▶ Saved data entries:
------------

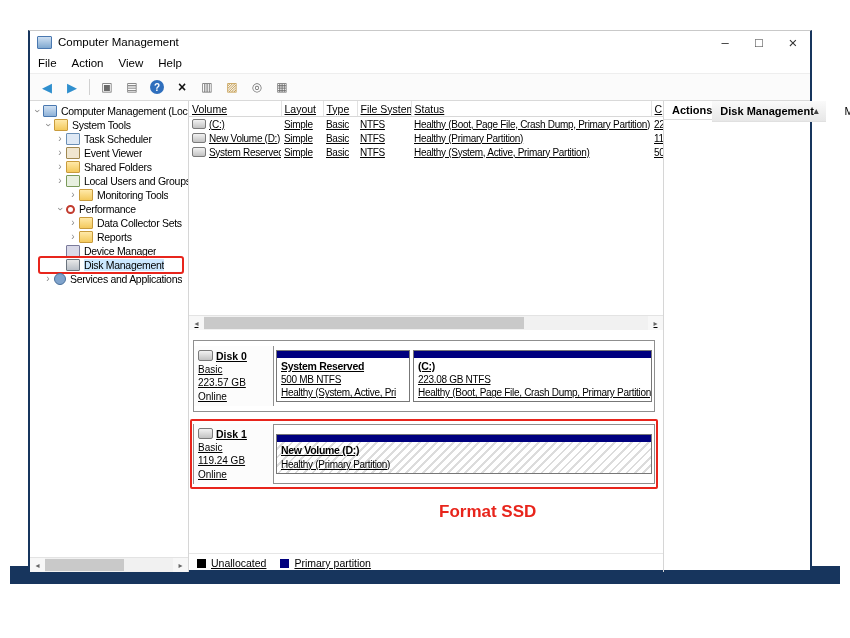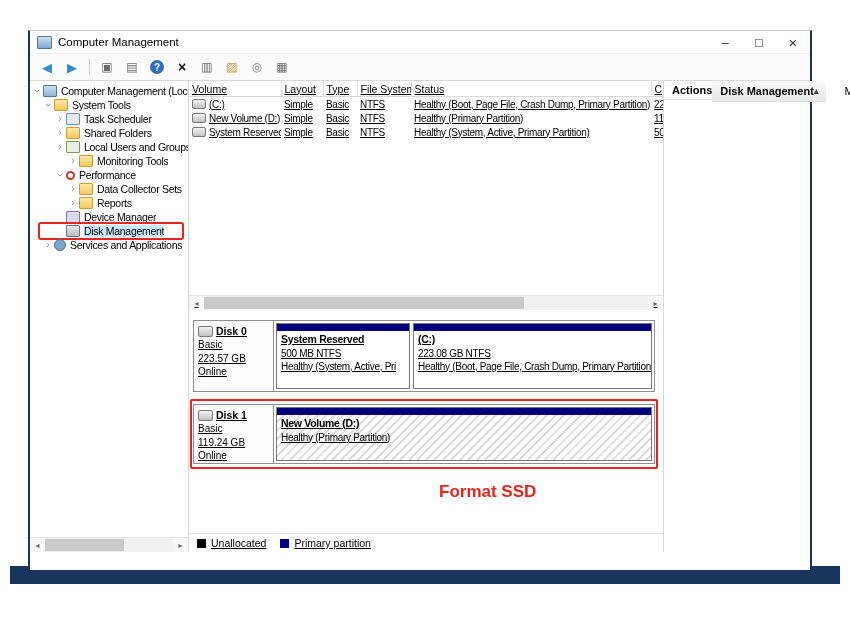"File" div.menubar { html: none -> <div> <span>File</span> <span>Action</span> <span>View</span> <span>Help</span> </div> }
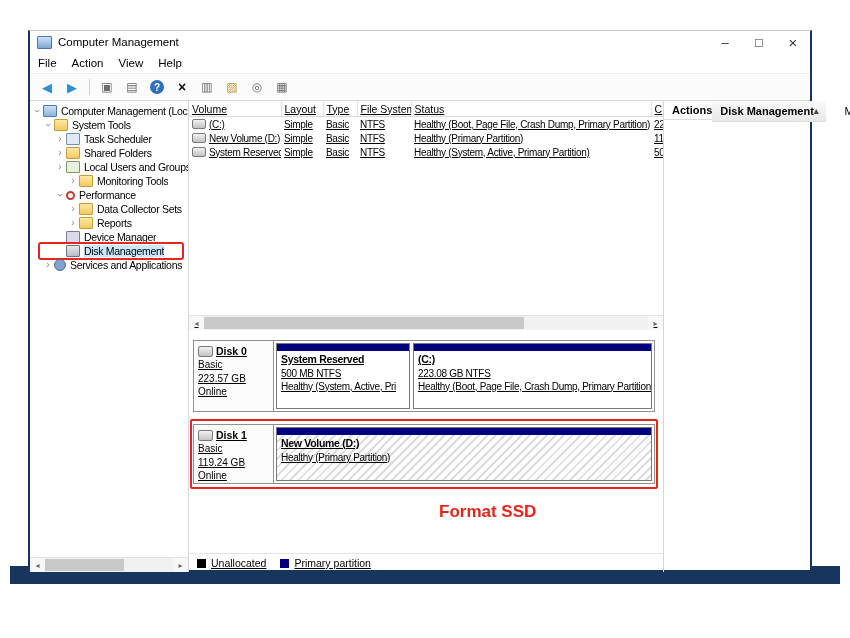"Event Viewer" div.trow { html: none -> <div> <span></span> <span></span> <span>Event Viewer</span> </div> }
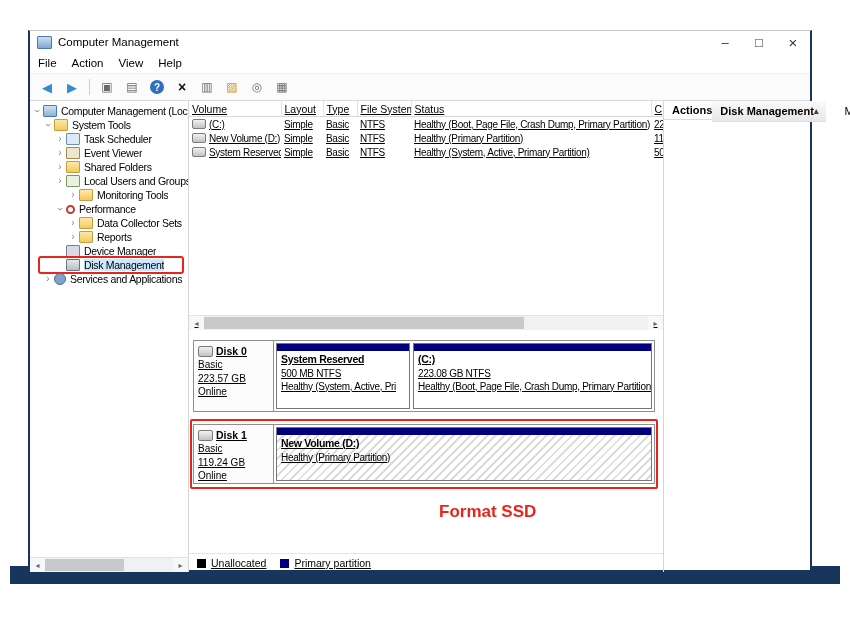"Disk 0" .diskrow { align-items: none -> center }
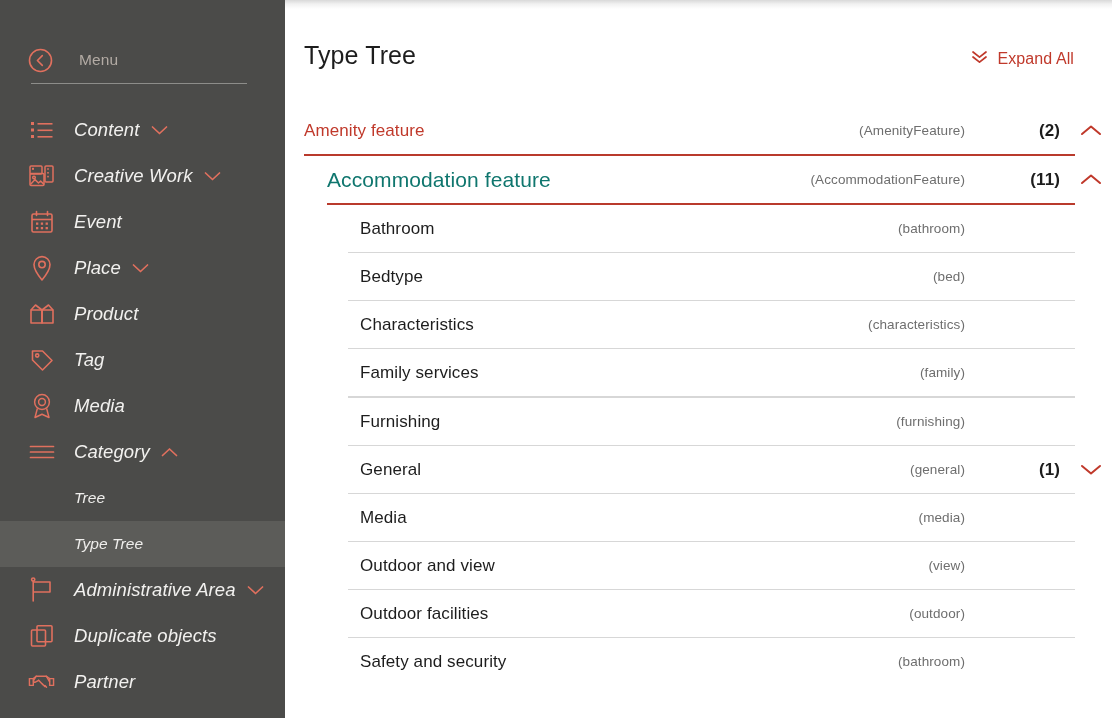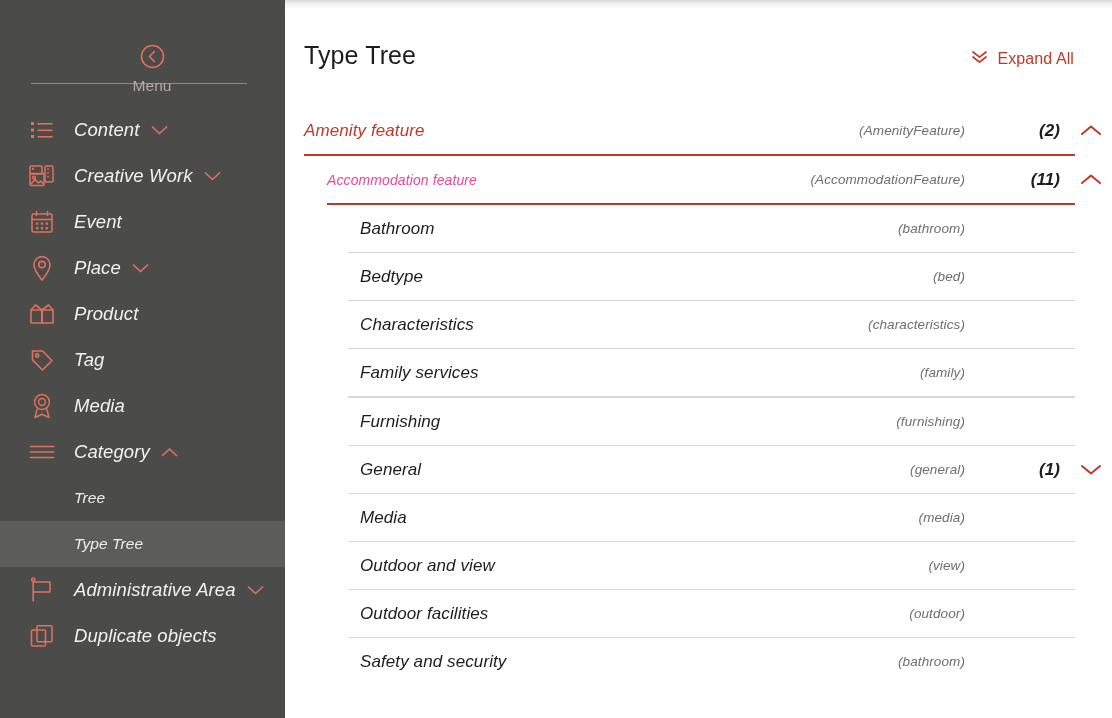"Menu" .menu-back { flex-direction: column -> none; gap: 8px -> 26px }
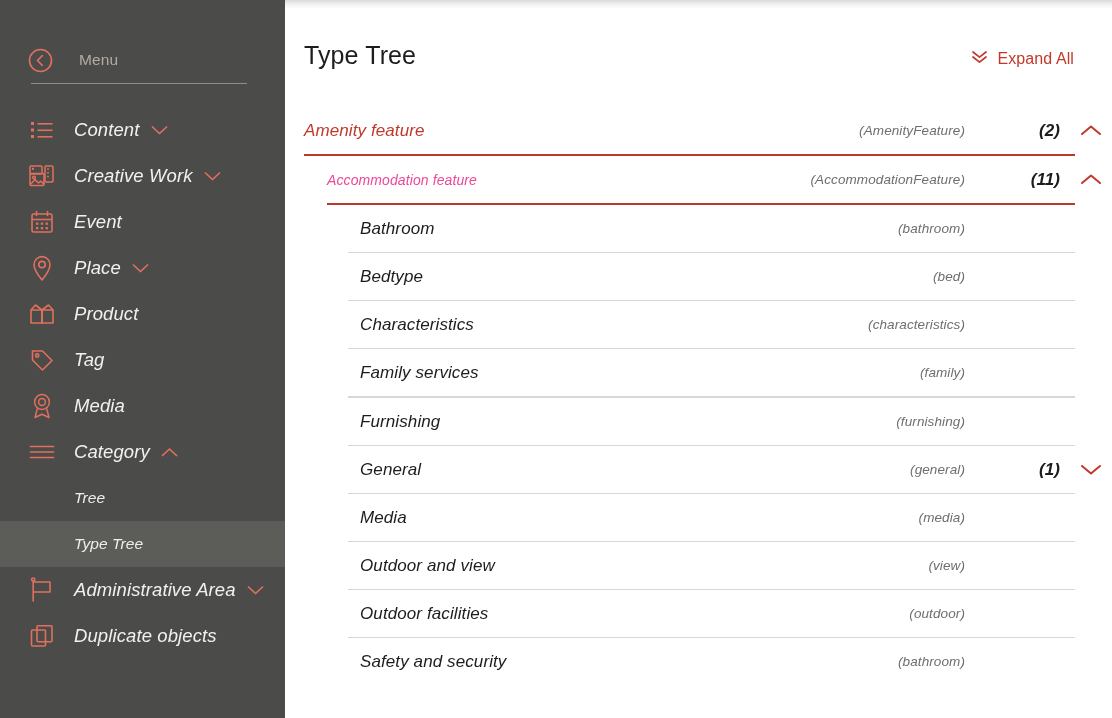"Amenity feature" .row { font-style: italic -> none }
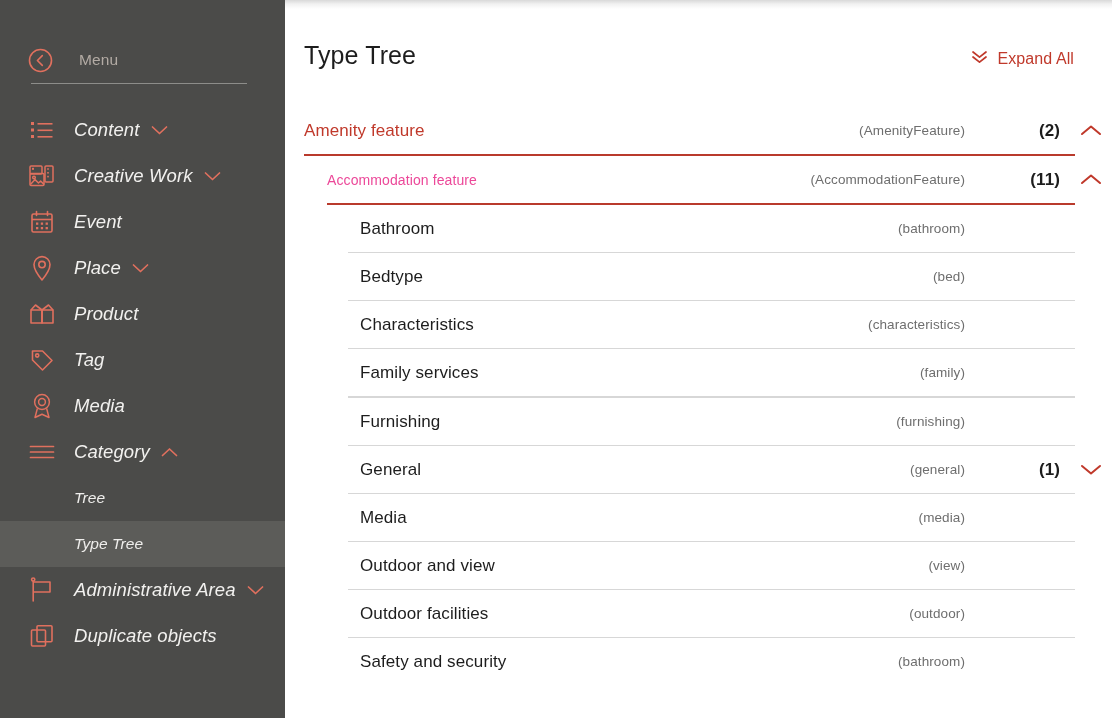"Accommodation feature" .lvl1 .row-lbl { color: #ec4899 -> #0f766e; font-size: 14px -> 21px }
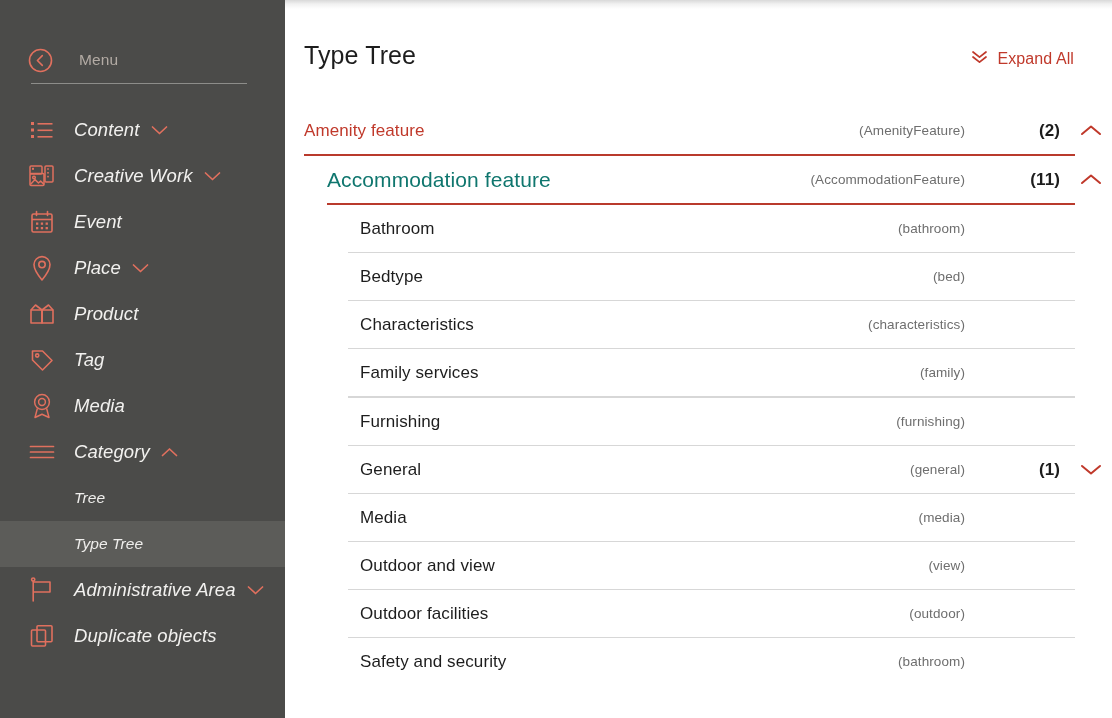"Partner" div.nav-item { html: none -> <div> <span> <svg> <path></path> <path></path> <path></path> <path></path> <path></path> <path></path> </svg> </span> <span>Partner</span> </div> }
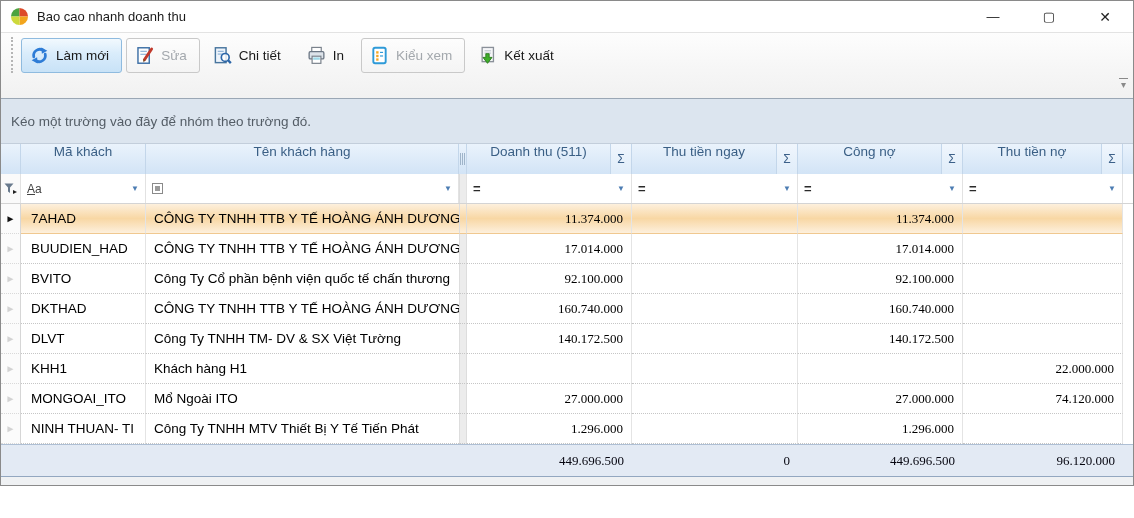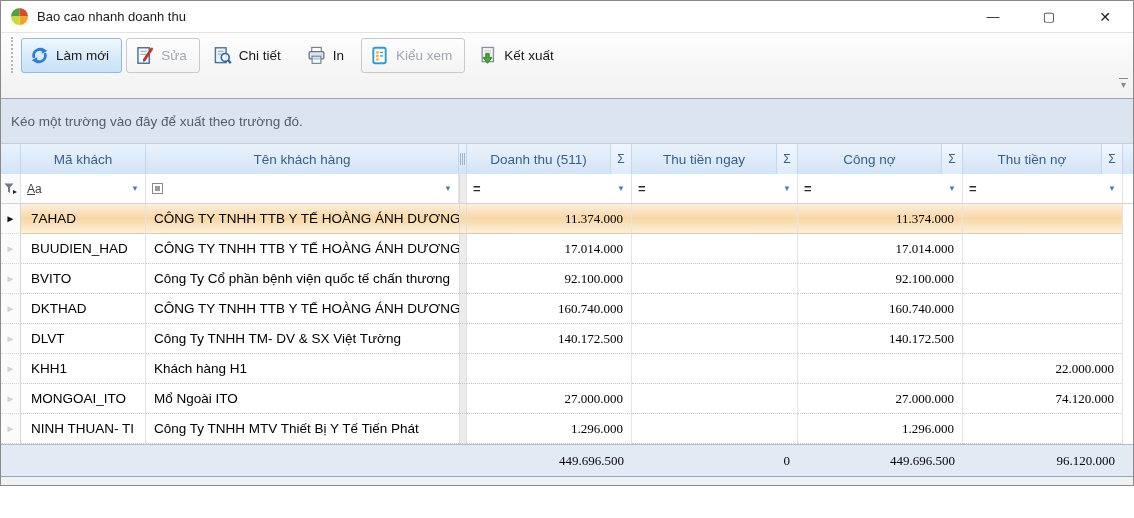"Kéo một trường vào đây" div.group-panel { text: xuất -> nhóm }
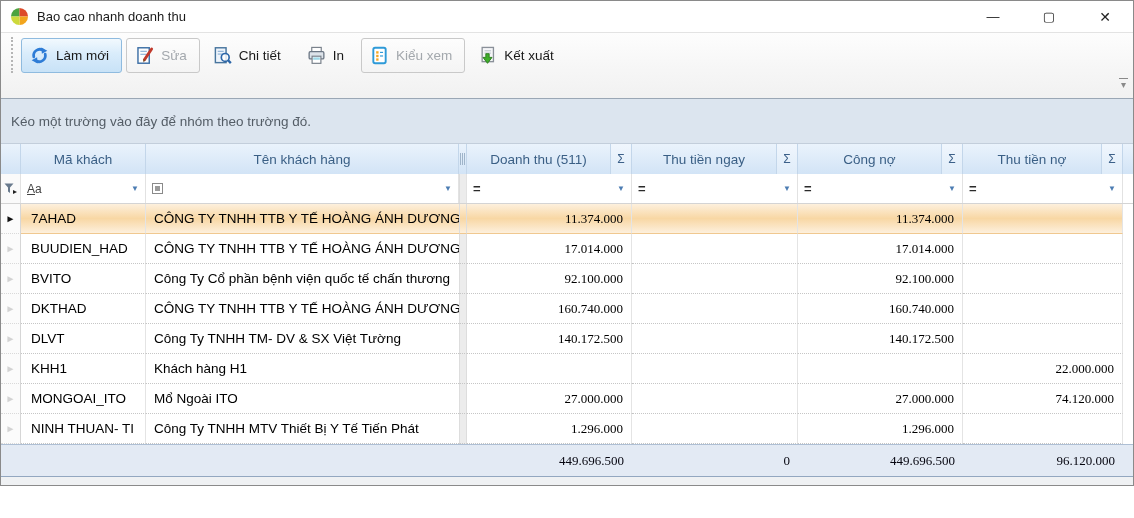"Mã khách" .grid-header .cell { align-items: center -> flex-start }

------------

▶ Directions for this task: Each entry, word for word, belongs in your answer; each picture does not.

▶ Answer box:
"File" div.menubar { html: none -> <div> <span>File</span> <span>Action</span> <span>View</span> <span>Help</span> </div> }
"Event Viewer" div.trow { html: none -> <div> <span></span> <span></span> <span>Event Viewer</span> </div> }
"Disk 0" .diskrow { align-items: none -> center }
"Menu" .menu-back { flex-direction: column -> none; gap: 8px -> 26px }
"Amenity feature" .row { font-style: italic -> none }
"Accommodation feature" .lvl1 .row-lbl { color: #ec4899 -> #0f766e; font-size: 14px -> 21px }
"Partner" div.nav-item { html: none -> <div> <span> <svg> <path></path> <path></path> <path></path> <path></path> <path></path> <path></path> </svg> </span> <span>Partner</span> </div> }
"Kéo một trường vào đây" div.group-panel { text: xuất -> nhóm }
"Mã khách" .grid-header .cell { align-items: center -> flex-start }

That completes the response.